Here, on March 14, 2023, the parties attended a hearing that had been scheduled as a trial, but the matter did not proceed to a full trial, and a record was not created. Thus, we are unable to properly review the merits of applicant's Petition for Removal. Thus, in the interest of due process, we must rescind the March 14, 2023 and rescind the March 27, 2023 Order Compelling.

Accordingly, we will grant the petition to the extent it seeks removal.

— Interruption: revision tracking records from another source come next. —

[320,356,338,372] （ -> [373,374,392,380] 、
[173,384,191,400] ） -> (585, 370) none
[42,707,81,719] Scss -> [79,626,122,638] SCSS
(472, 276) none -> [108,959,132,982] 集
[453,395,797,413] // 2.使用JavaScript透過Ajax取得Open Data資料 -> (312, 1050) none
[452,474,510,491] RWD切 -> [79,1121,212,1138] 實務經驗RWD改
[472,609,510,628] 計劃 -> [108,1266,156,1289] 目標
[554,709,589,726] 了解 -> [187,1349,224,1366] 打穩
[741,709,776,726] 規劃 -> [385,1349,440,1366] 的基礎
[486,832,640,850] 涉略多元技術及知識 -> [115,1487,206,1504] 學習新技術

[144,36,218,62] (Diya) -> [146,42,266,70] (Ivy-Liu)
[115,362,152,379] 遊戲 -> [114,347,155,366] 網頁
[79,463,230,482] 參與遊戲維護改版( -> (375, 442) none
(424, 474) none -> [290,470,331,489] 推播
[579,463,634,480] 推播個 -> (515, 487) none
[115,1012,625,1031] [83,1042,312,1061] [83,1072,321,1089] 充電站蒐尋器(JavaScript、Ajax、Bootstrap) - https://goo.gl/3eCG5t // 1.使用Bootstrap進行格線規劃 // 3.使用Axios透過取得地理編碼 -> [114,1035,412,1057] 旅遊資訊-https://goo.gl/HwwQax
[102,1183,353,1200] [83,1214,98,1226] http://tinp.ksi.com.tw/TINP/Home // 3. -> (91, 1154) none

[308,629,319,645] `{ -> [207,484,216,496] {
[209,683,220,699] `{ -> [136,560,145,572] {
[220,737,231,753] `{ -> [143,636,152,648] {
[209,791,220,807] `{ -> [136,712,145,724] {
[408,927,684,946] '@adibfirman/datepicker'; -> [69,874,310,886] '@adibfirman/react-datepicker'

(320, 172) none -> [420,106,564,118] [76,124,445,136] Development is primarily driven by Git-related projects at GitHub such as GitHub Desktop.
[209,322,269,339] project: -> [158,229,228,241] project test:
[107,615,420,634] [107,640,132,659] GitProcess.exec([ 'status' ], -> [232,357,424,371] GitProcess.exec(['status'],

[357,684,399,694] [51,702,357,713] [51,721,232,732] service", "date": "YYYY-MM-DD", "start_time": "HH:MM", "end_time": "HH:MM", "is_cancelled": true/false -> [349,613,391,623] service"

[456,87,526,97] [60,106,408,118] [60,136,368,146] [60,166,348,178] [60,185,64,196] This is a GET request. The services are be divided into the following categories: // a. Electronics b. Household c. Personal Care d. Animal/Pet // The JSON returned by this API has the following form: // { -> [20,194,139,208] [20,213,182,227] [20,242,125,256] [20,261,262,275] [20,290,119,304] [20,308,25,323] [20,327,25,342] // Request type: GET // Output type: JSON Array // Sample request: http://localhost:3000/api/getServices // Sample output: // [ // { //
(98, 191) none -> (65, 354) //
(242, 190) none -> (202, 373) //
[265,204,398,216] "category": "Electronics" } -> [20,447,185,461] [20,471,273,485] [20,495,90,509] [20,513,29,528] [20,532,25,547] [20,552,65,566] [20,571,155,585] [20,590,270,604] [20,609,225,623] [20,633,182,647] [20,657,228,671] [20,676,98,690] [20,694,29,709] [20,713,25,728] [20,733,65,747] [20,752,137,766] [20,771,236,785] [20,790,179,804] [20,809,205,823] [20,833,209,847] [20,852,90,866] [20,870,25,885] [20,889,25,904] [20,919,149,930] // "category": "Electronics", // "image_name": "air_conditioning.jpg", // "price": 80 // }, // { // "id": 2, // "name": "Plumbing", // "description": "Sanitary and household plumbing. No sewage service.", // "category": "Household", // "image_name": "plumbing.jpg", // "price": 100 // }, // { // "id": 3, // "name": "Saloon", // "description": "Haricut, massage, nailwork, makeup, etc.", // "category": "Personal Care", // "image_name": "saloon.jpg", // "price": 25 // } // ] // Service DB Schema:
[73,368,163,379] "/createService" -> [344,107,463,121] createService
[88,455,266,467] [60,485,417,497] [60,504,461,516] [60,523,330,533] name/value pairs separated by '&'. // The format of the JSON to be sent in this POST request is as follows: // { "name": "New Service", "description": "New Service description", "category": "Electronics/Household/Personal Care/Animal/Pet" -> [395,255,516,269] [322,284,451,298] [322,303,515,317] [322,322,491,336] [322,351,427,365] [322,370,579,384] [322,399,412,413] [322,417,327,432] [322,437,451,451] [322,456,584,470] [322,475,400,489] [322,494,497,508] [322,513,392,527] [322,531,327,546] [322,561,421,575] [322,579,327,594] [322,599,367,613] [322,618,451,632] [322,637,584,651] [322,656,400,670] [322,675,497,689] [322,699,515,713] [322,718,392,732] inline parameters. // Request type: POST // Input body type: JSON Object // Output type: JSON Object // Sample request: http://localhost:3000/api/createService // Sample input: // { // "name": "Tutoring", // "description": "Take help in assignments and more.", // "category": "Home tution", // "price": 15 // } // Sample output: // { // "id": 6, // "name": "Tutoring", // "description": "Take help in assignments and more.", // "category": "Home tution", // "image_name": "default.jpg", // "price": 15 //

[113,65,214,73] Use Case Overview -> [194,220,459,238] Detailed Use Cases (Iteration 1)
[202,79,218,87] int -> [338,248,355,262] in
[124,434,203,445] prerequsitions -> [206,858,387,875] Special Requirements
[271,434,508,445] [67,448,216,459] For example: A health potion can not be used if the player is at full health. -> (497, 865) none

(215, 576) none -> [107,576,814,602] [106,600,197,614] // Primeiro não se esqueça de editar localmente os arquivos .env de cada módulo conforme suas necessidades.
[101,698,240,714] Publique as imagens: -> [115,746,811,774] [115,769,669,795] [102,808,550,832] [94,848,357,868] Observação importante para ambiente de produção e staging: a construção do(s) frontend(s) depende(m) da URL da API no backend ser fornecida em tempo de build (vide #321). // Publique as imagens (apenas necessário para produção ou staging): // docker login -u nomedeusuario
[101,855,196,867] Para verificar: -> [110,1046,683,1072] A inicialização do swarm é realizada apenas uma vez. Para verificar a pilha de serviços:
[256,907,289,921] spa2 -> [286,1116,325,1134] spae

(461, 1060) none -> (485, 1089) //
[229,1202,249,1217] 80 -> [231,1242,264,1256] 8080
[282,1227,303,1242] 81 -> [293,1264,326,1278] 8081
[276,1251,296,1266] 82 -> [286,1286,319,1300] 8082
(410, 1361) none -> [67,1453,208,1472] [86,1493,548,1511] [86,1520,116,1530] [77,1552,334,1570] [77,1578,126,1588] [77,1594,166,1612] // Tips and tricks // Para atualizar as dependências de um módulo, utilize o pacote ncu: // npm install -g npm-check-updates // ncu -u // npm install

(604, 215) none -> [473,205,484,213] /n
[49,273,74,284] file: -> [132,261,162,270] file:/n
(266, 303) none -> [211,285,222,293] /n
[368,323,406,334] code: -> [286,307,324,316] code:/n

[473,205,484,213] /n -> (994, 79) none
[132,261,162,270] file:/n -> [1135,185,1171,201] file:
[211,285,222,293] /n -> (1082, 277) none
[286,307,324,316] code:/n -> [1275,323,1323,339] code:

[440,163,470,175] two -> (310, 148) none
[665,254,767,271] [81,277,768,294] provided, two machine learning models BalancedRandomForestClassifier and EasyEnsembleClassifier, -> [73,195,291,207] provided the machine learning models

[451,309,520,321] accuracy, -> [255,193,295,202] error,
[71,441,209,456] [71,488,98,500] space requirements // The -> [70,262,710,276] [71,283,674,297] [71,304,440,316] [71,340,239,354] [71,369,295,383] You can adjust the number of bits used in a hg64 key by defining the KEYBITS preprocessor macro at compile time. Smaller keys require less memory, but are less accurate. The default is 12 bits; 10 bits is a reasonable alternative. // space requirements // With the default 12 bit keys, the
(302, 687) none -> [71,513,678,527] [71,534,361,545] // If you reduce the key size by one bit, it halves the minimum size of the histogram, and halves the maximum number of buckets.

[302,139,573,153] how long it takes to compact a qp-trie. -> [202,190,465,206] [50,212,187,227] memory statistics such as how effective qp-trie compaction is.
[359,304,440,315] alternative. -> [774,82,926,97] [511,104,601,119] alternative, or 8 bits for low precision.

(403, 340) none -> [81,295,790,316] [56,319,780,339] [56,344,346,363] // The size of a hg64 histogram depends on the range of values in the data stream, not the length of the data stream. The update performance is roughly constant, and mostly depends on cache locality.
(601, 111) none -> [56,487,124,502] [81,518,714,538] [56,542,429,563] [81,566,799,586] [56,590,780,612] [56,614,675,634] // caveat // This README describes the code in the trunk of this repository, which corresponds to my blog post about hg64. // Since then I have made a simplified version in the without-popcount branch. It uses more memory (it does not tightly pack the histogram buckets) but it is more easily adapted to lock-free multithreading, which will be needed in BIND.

To the extent the petition contends that the WCJ should be disqualified, Labor Code section 5311 provides that a party may seek to disqualify a WCJ upon any one or more of the grounds specified in Code of Civil Procedure section 641. (Lab. Code, § 5311; see also Code Civ. Proc., § 641.) Among the grounds for disqualification under section 641 are that the WCJ has "formed or expressed an unqualified opinion or belief as to the merits of the action" (Code Civ. Proc., § 641(f)) or that the WCJ has demonstrated "[t]he existence of a state of mind ... evincing enmity against or bias toward either party" (Code Civ. Proc., § 641(g)).

Under WCAB Rule 10960, proceedings to disqualify a WCJ "shall be initiated by the filing of a petition for disqualification supported by an affidavit or declaration under penalty of perjury stating in detail facts establishing one or more of the grounds for disqualification ... ." (Cal. Code Regs., tit. 8, § 10960, italics added.) It has long been recognized that "[t]he allegations in a statement charging bias and prejudice of a judge must set forth specifically the facts on which the charge is predicated," that "[a] statement containing nothing but conclusions and setting forth no facts constituting a ground for disqualification may be ignored," and that "[w]here no facts are set forth in the statement there is no issue offact to be determined." (Mackie v. Dyer (1957) 154 Cal.App.2d 395, 399, italics added.)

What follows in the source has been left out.